私の経験からもITエンジニアと対等に話すには、話す側にもそれなりの業務知識が必要だからです。もちろん相談者の人柄が第一ですが、検討する価値はあります。
課題2.顧客台帳を「活用しやすいデータ資産」にどう変えるか
顧客台帳という財産は、紙で管理している場合もあればエクセルで管理している場合も、大手旅行サイトの管理データ上に存在する場合もあるでしょう。これらを「いつでも活用できる形」に変えなくてはいけません。宿泊業はリピートのお客様に支えられていますから、これは生き残りに不可欠な戦略です。
顧客台帳をデータ資産に変える方法を順に見ていきましょう。
まずは、いまの顧客台帳を整理するところから始めます。ご予約方法によって顧客情報がバラバラになっている場合もありますし、予約時の情報だけではなく宿泊時の情報まで考えると、より多くの情報が点在していることも。これらも漏れなく集めて整理しましょう。
次にまとめた情報をどう利用するか優先順位を考えます。顧客対応、季節のご案内、従業員の情報共有、現在の宿泊状況などをリアルタイムで活用、売上管理などたくさんの要望があると思います。全部をまかなうのが理想ですが、欲張りすぎて導入費用がふくらむ、導入しても使いきれないなども考えられるので、優先順位をつけることが重要です。
続いてシステム選定です。まとめたデータと実現したいことの優先順位を決めれば、利用すべきシステムを選べるようになります。資料請求や実際にできることの確認をして1次審査、2次審査のように絞り込みながら決めることをおすすめします。実現したいことが具体的であればあるほど絞り込みも楽になり、サービス提供側も「これはできるけど、これはできない」など率直な回答を得られます。
最後が導入です。ITにくわしくない前提で考えると、導入がどれだけ楽か、サポートは充実しているかも選定基準となります。導入に時間がかかりそうなら外注もいいでしょう。ただ、目的は導入ではなく、その先にあるお客様対応の改善です。導入後の従業員への使い方教育も、業者か外注先に依頼しましょう。

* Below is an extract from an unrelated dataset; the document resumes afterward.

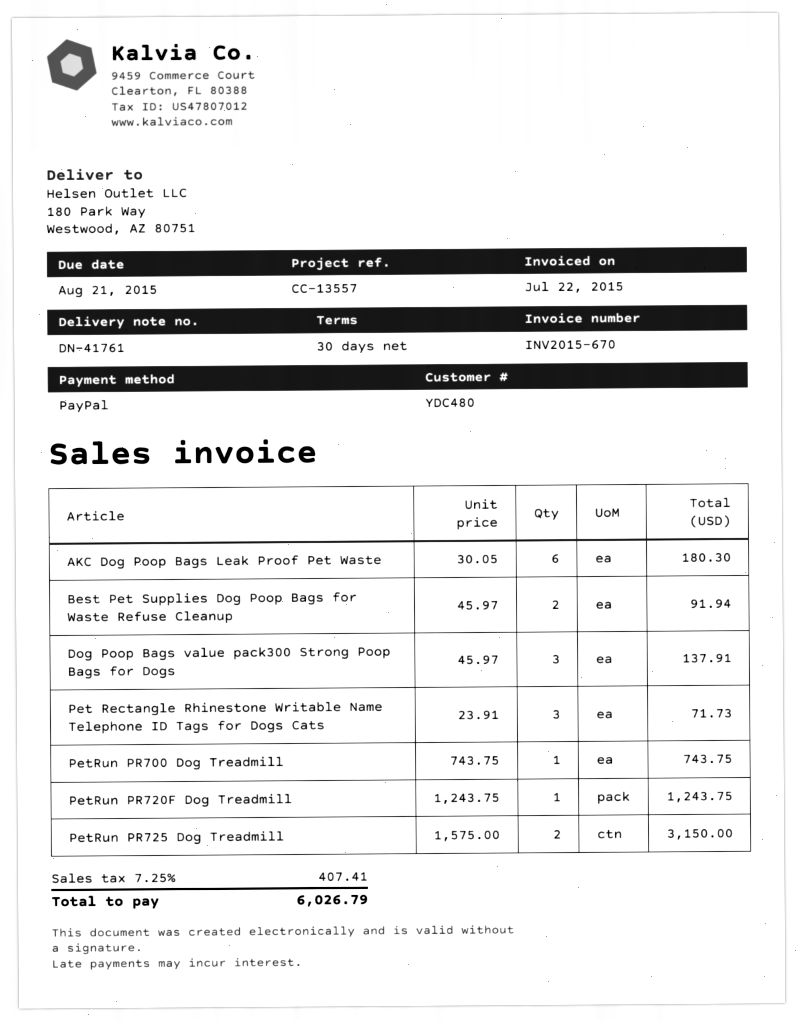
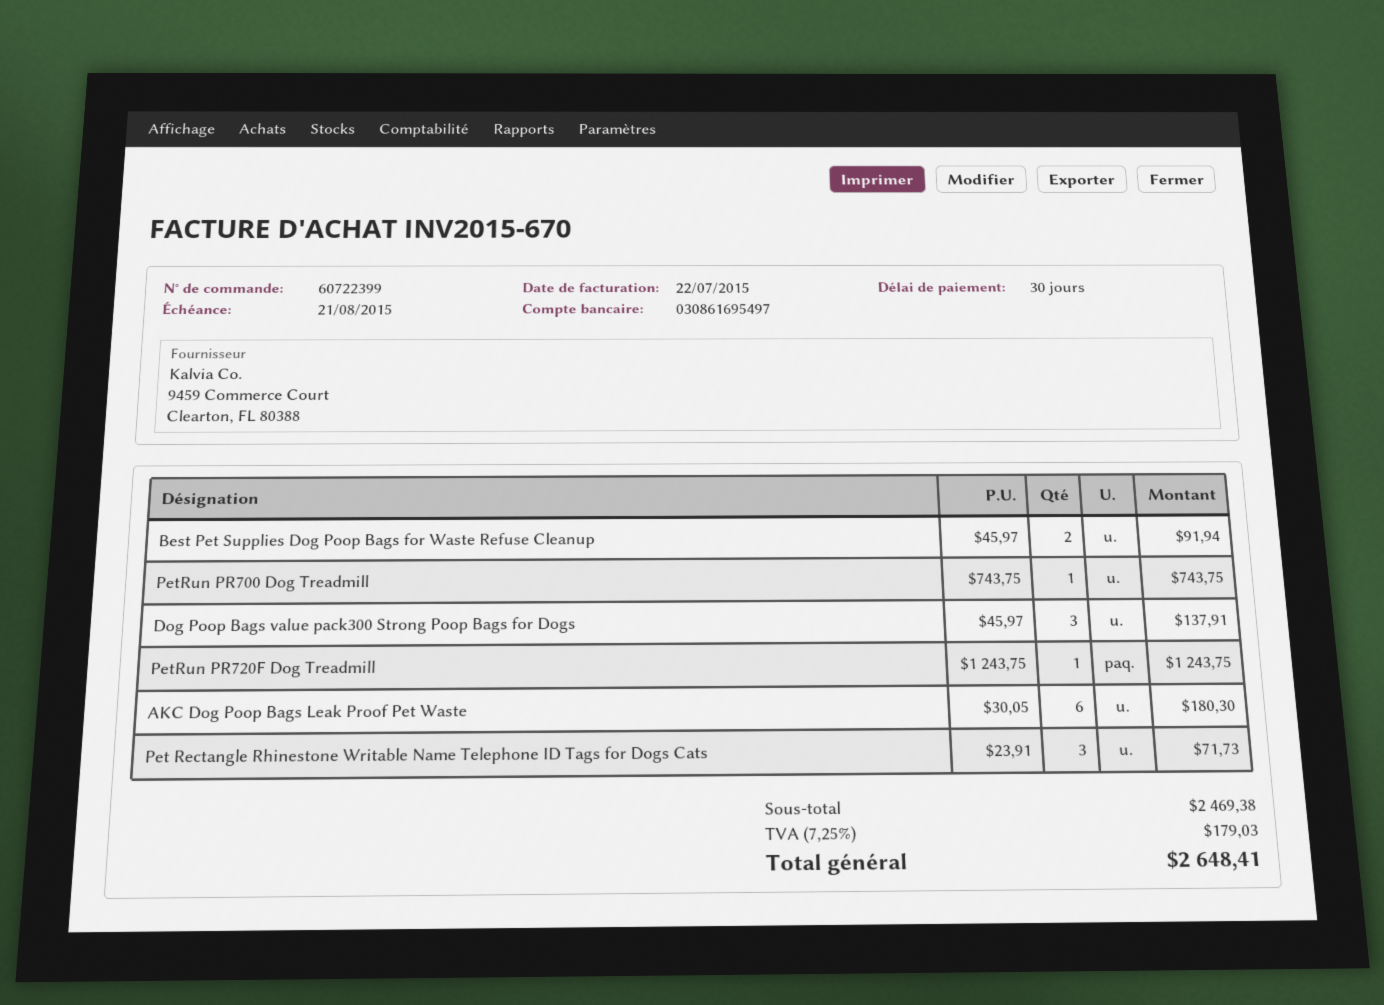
PetRun PR725 Dog Treadmill: 2 x 1575.00 = 3150.00 -> none
tax: 7.25% = 407.41 -> 7.25% = 179.03
total: 6026.79 -> 2648.41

顧客台帳がデータ資産に変わると、インターネットにさえ繋がっていれば、お客様情報を管理して経営に活かす下地が整います。
課題3.データ資産に変えた顧客台帳の活用方法
顧客台帳がデータ化したことによるメリットは、たくさんあります。
「お客様情報が検索ですぐに見つかる」
「問い合わせへの対応速度が上がり、お客様をお待たせしない」
「お客様の予約時の要望が誰でもわかる」
「(タブレットなどを使えば)チェックイン時の情報が客室係に即反映される」
「(その逆で)客室係の情報がフロントにすぐに伝わる」
「宿泊後のお客様に定期的にサンキューレターなどを送れる」
「複数の宿泊サイトから予約されたお客様を一元管理できる」
「お客様のアレルギー情報などを忘れずにチェックできる」
など、活用できることはたくさんあります。せっかくデジタル化したので、お客様の宿泊予約時から宿泊時、アフターフォローまでの流れを見直しましょう。デジタルならではの活用を組み込んだお客様対応に進化させることで、他施設との差別化にも繋がり、お客様視点でも満足度が高まる結果となります。
まとめ
ここでは一般的な活用法を記載しましたが、お客様の満足度が高まることで直接ご予約いただく機会も増え、売上と利益を高めるチャンスを得られます。デジタル化は、この費用対効果をどれだけ見越していくかも導入時の基準なので、導入前から導入後の活用までを具体的に描いて進めていくことをおすすめします。